AstraZeneca alters earnings forecast

Source: Reuters

Date :19/11/2008 20:52:26

Anglo-Swedish drugmaker AstraZeneca saw shares plummet 11 percent on Wednesday after it said its full-year earnings per share (EPS) would be at the lower end of its previously stated range.

By Ben Deighton

Earnings would be hit by about $0.16 per share after it signed a distribution and supply deal with Par Pharmaceutical for an authorised generic of its asthma drug Pulmicort.

It said the deal is in response to the launch of a generic by rival Teva , even though the drug is still covered by an AstraZeneca patent. AstraZeneca has filed a temporary restraining order against the company.

As a result it predicted EPS will be near the bottom of the $4.90 (3.25 pounds) to $5.05 range communicated with its third-quarter financial results.

The news coincided with the announcement of mixed results from AstraZeneca's late-stage trial for its lung cancer treatment Zactima on Wednesday, after which its stock fell on worries about the firm's relatively thin pipeline of new drugs to replace blockbusters facing generic competition.

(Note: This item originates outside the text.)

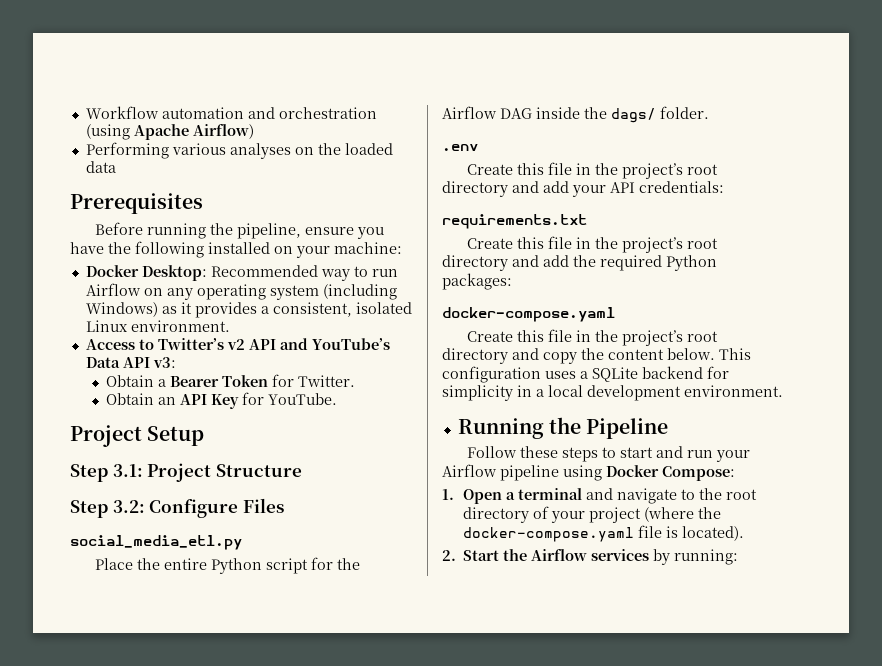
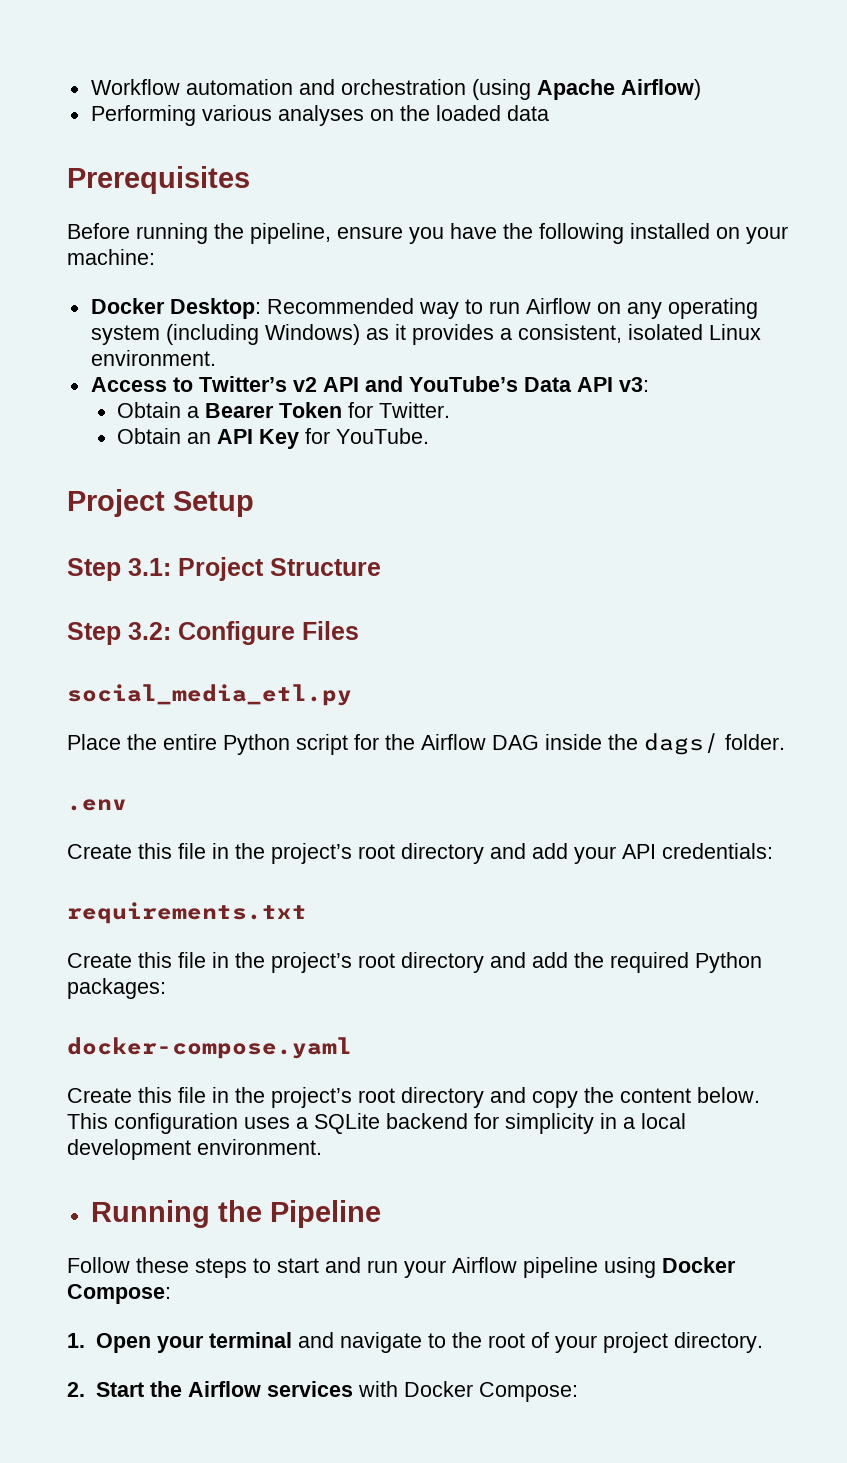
- 1. Open a terminal and navigate to the root directory of your project (where the docker-compose.yaml file is located).
+ 1. Open your terminal and navigate to the root of your project directory.
- 2. Start the Airflow services by running:
+ 2. Start the Airflow services with Docker Compose:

AstraZeneca said its trial for Zactima, one of a new class of drugs called TK inhibitors, met its key goal in combination with Sanofi-Aventis's chemotherapy treatment Taxotere, but not with Eli-Lilly's Alimta.

The results also showed the drug did not perform better than Roche Holding Genentech's and OSI Pharmaceuticals' Tarceva, the first of the TK inhibitors.

Analyst Simon Mather said that the results meant the drug would be useful in about 40 percent of second line patients suffering from non small cell lung cancer, the most common form of lung cancer.

"Initial headlines indicate that the product may be useful in approximately 40 percent of the estimated 50,000 second line NSCLC patients, i.e those who currently receive Taxotere or pemetrexed (Alimta) as a monotherapy," he said, adding that the results were broadly in line with his expectations.

However, Deutsche Bank analysts said in a note that "with Alimta and Tarceva moving into a 1st-line maintenance setting and other new agents on the way, we view Zactima as having largely missed its commercial opportunity in lung."

Overall, the tests, whose primary goal was prolonged progression free survival in non small cell lung cancer, showed that there were advantages to combining the drug with chemotherapy treatments, the company said.

AstraZeneca suffered a disappointment in February this year when its lung cancer drug Recentin failed to meet goals in mid-stage trials.

At 10:49 a.m., shares in AstraZeneca were down 120 pence at 26.85 pounds. They have risen 28 percent in the past year, outperforming the FTSE 100 index by 84 percent.